Change listing data:

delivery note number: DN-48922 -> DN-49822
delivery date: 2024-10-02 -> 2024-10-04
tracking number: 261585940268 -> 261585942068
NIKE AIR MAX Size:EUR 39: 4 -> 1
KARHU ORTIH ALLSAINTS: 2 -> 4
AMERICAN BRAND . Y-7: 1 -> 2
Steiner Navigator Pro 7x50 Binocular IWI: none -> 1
* * *
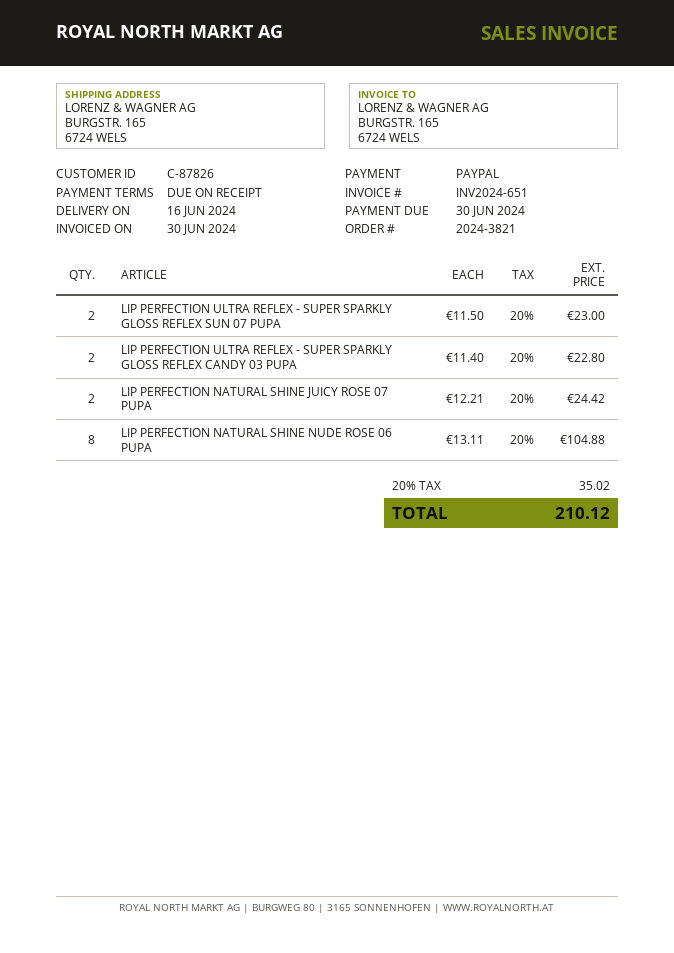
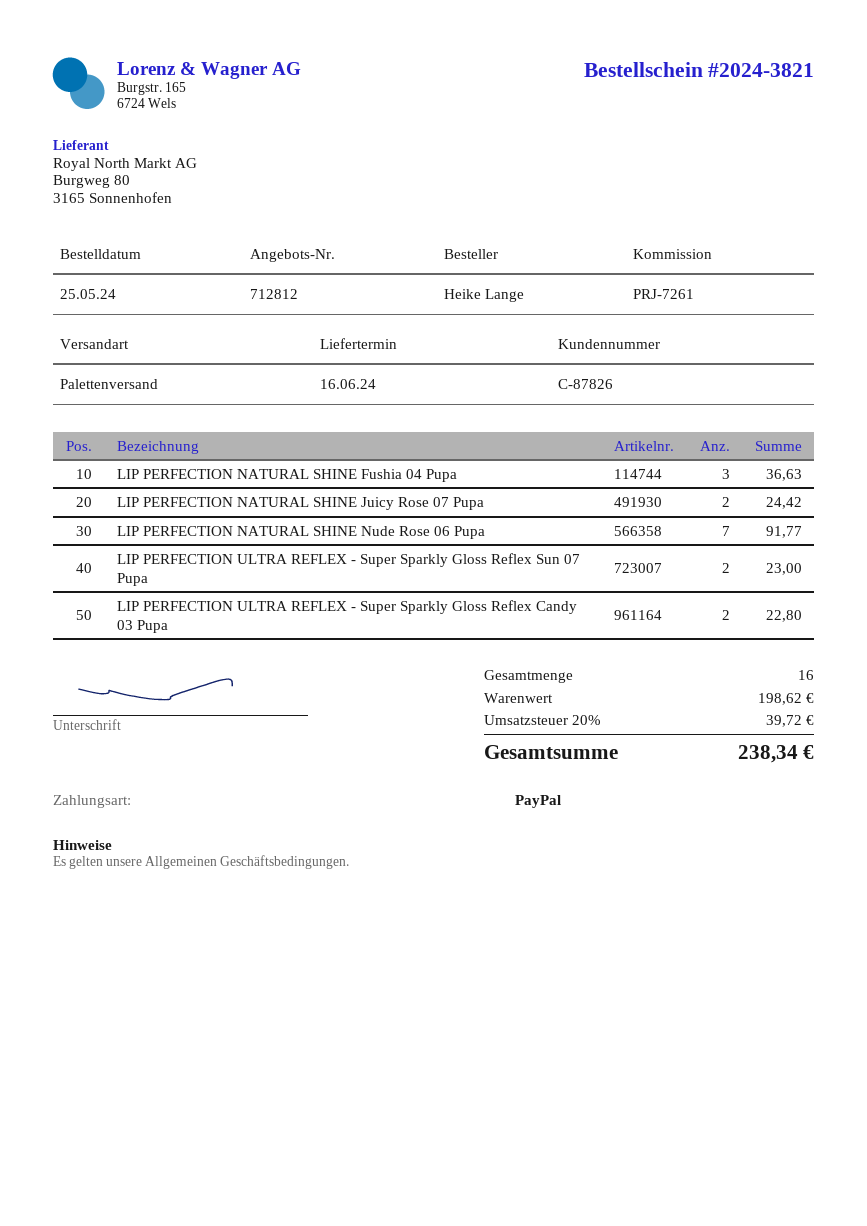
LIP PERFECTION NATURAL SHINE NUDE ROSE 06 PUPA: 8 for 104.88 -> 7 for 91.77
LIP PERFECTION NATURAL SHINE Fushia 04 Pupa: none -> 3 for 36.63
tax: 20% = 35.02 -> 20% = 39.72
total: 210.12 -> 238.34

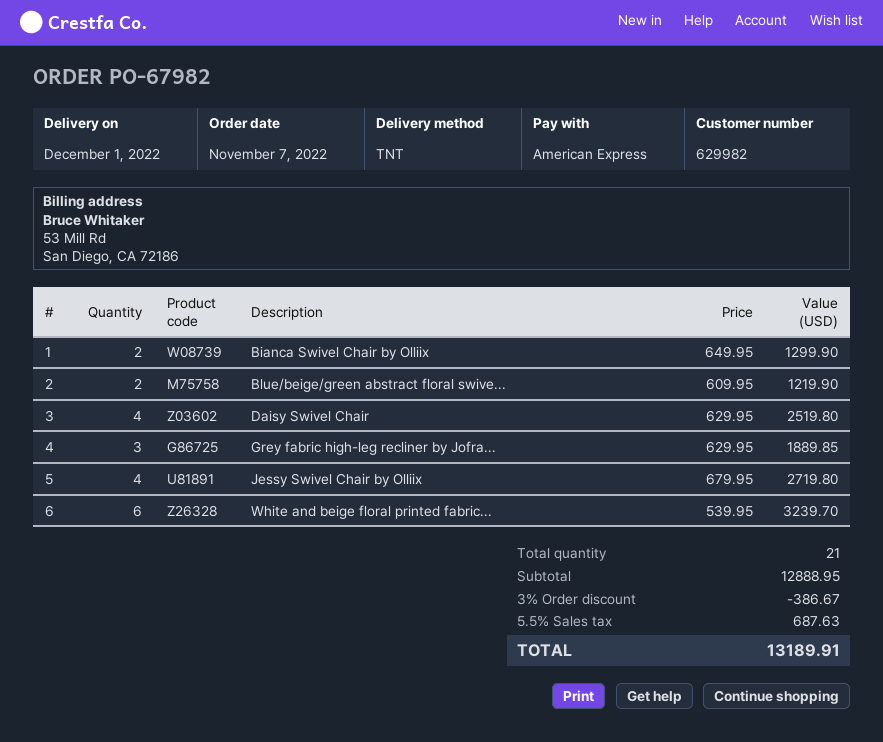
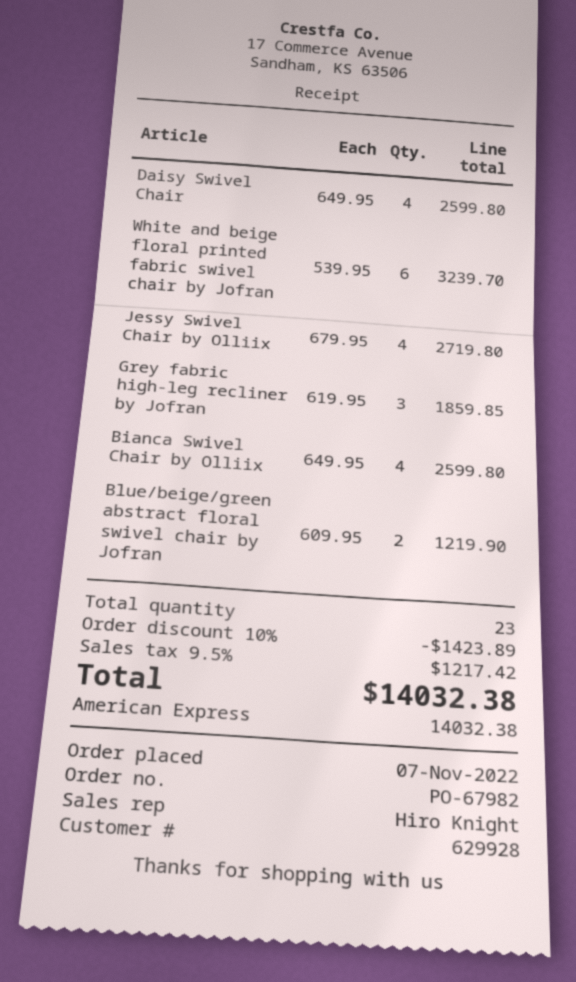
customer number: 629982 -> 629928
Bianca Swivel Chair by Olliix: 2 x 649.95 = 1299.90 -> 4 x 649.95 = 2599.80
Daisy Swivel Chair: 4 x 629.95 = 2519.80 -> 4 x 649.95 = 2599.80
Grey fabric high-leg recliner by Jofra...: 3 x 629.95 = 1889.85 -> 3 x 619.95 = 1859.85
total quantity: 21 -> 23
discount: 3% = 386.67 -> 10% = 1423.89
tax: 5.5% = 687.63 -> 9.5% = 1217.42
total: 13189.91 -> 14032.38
* * *
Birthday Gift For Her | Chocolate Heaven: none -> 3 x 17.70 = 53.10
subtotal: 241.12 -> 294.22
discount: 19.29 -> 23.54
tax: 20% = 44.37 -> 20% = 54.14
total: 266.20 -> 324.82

**Problem description:** Go to the line with "discount: 19.29 -> 23.54" in the entries above and repeat every line from there through the line with "total: 266.20 -> 324.82", exactly and with no other text.

**Exercise response:**
discount: 19.29 -> 23.54
tax: 20% = 44.37 -> 20% = 54.14
total: 266.20 -> 324.82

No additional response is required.